• [MATERIAL PROVIDED]
***

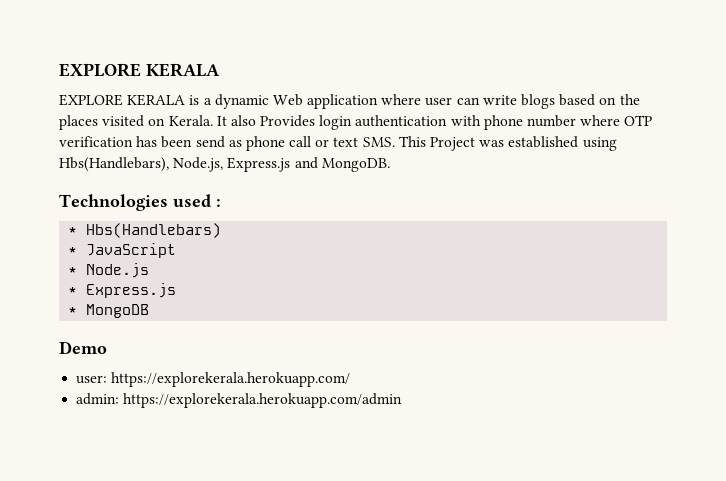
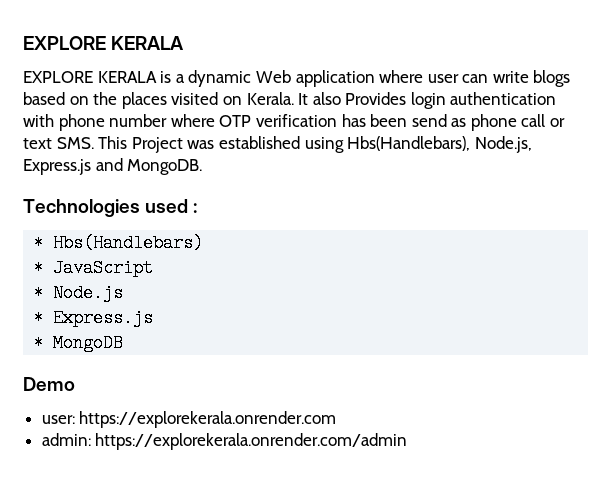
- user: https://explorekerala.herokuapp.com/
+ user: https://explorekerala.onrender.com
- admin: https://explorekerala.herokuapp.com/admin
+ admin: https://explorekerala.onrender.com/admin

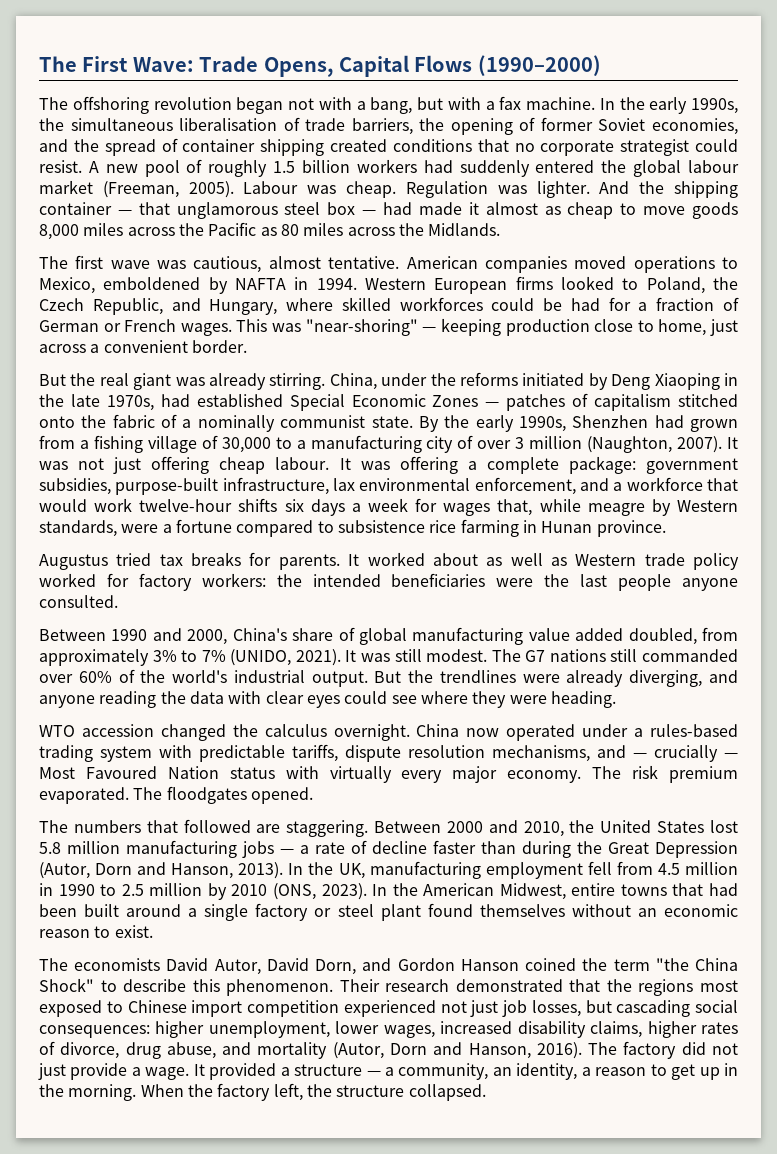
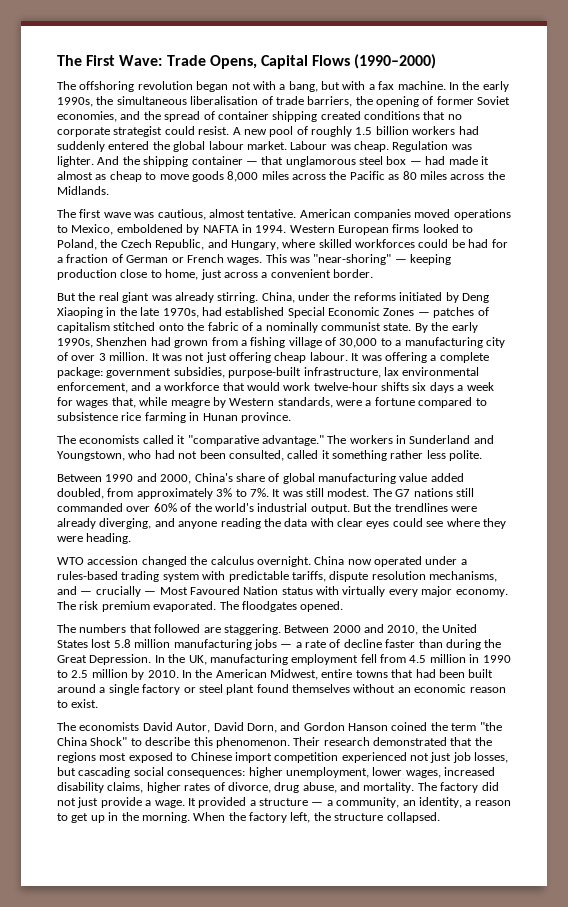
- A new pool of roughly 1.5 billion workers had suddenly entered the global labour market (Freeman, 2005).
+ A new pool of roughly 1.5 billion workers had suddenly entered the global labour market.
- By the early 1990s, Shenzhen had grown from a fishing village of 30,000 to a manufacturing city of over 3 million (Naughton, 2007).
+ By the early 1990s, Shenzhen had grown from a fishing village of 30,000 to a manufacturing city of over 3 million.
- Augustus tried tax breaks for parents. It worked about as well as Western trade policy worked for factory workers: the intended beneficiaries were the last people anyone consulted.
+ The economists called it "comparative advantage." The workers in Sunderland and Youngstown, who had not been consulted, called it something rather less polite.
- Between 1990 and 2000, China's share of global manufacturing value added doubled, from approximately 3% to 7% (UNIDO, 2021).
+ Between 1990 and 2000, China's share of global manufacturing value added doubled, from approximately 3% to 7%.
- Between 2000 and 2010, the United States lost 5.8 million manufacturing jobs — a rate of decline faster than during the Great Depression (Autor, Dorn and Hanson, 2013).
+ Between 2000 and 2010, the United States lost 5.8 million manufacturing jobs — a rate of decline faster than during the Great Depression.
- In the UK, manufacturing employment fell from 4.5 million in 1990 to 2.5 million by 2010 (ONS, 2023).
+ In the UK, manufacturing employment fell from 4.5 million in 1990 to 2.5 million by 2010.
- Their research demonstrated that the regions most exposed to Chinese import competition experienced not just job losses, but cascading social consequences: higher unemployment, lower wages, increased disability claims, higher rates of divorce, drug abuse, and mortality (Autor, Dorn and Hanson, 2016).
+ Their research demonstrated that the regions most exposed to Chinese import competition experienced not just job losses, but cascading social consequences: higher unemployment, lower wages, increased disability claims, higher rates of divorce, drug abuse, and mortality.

***

• [EXERCISE INSTRUCTIONS] Only one stretch of the records above is wanted: the lines between the one holding "- Between 2000" and the one holding "the Great Depression.", inclusive, reproduced exactly.

• [COMPLETED TASK]
- Between 2000 and 2010, the United States lost 5.8 million manufacturing jobs — a rate of decline faster than during the Great Depression (Autor, Dorn and Hanson, 2013).
+ Between 2000 and 2010, the United States lost 5.8 million manufacturing jobs — a rate of decline faster than during the Great Depression.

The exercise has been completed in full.